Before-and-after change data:
============

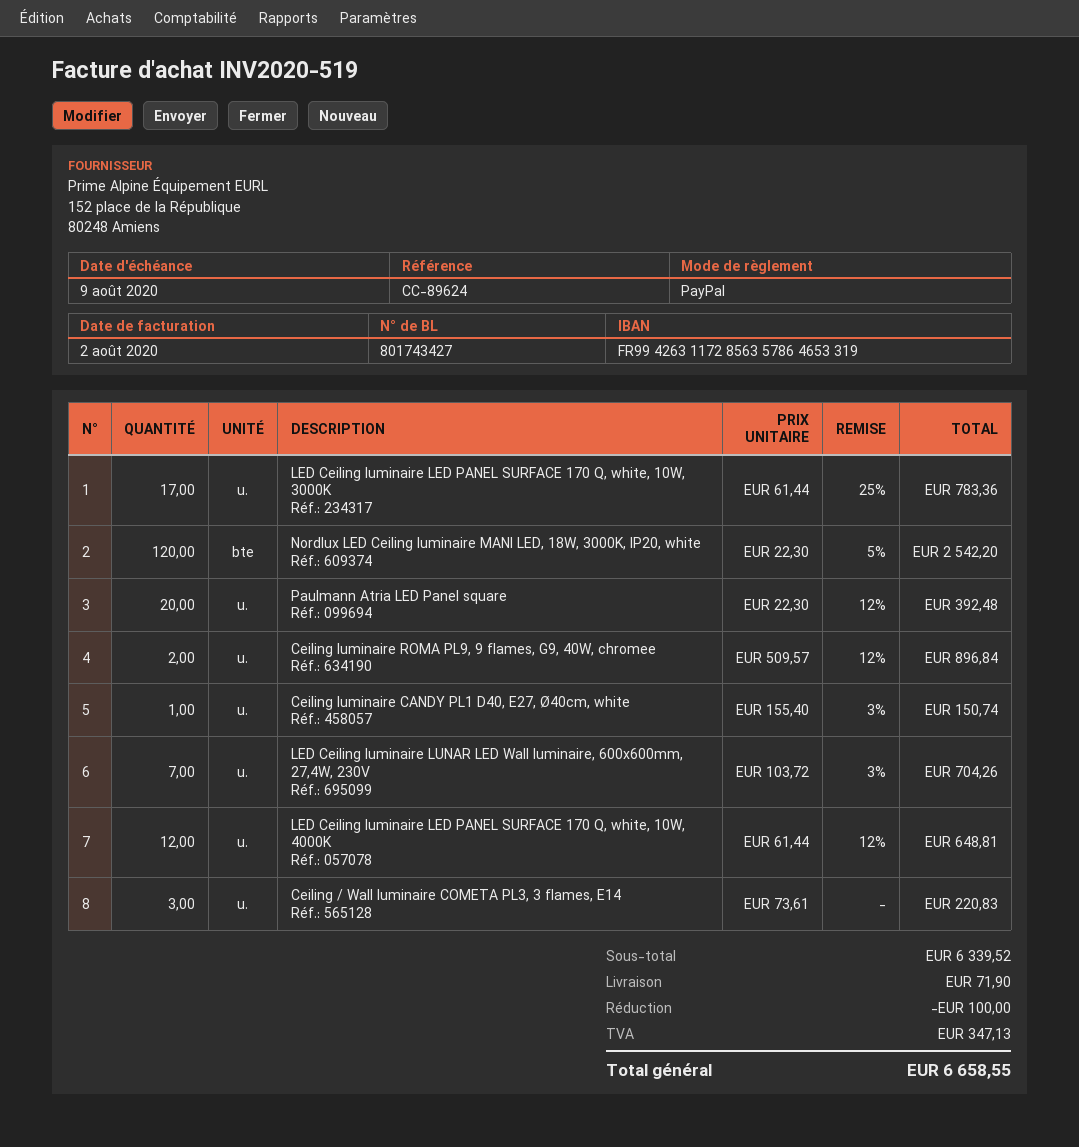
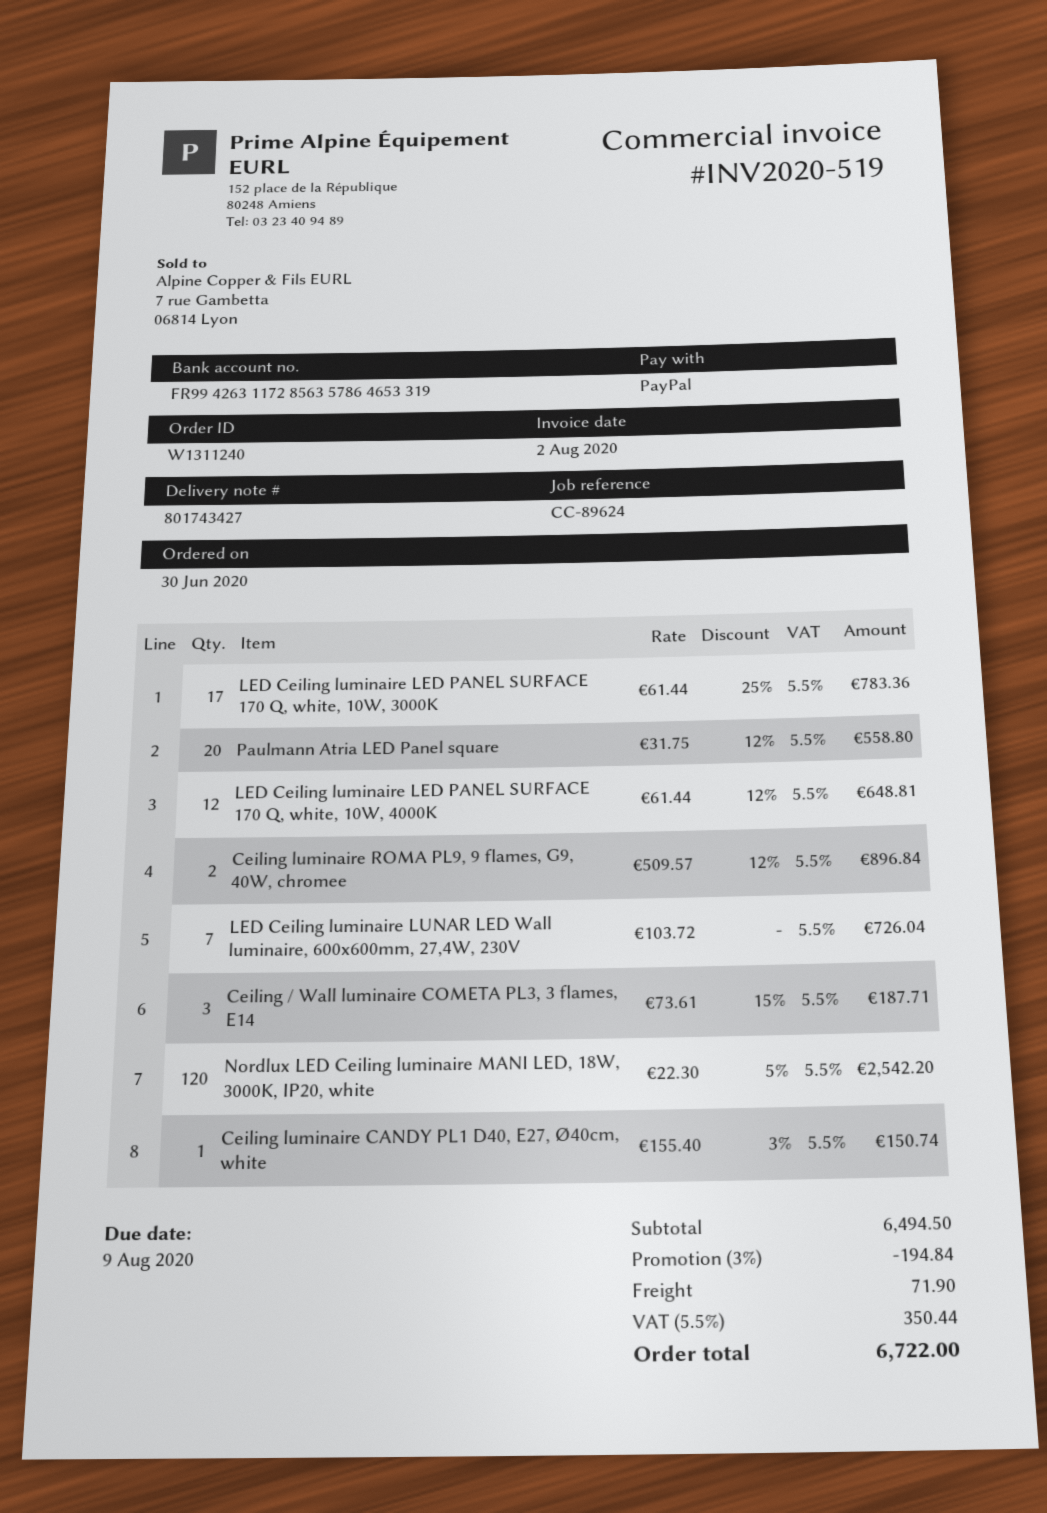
Paulmann Atria LED Panel square: 20 x 22.30 - 12% = 392.48 -> 20 x 31.75 - 12% = 558.80
LED Ceiling luminaire LUNAR LED Wall luminaire, 600x600mm, 27,4W, 230V: 7 x 103.72 - 3% = 704.26 -> 7 x 103.72 = 726.04
Ceiling / Wall luminaire COMETA PL3, 3 flames, E14: 3 x 73.61 = 220.83 -> 3 x 73.61 - 15% = 187.71
subtotal: 6339.52 -> 6494.50
discount: 100.00 -> 194.84
tax: 347.13 -> 350.44
total: 6658.55 -> 6722.00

============

[Work request]: What you return should be the entries from above, unchanged and without their images.

[Exercise answer]:
Paulmann Atria LED Panel square: 20 x 22.30 - 12% = 392.48 -> 20 x 31.75 - 12% = 558.80
LED Ceiling luminaire LUNAR LED Wall luminaire, 600x600mm, 27,4W, 230V: 7 x 103.72 - 3% = 704.26 -> 7 x 103.72 = 726.04
Ceiling / Wall luminaire COMETA PL3, 3 flames, E14: 3 x 73.61 = 220.83 -> 3 x 73.61 - 15% = 187.71
subtotal: 6339.52 -> 6494.50
discount: 100.00 -> 194.84
tax: 347.13 -> 350.44
total: 6658.55 -> 6722.00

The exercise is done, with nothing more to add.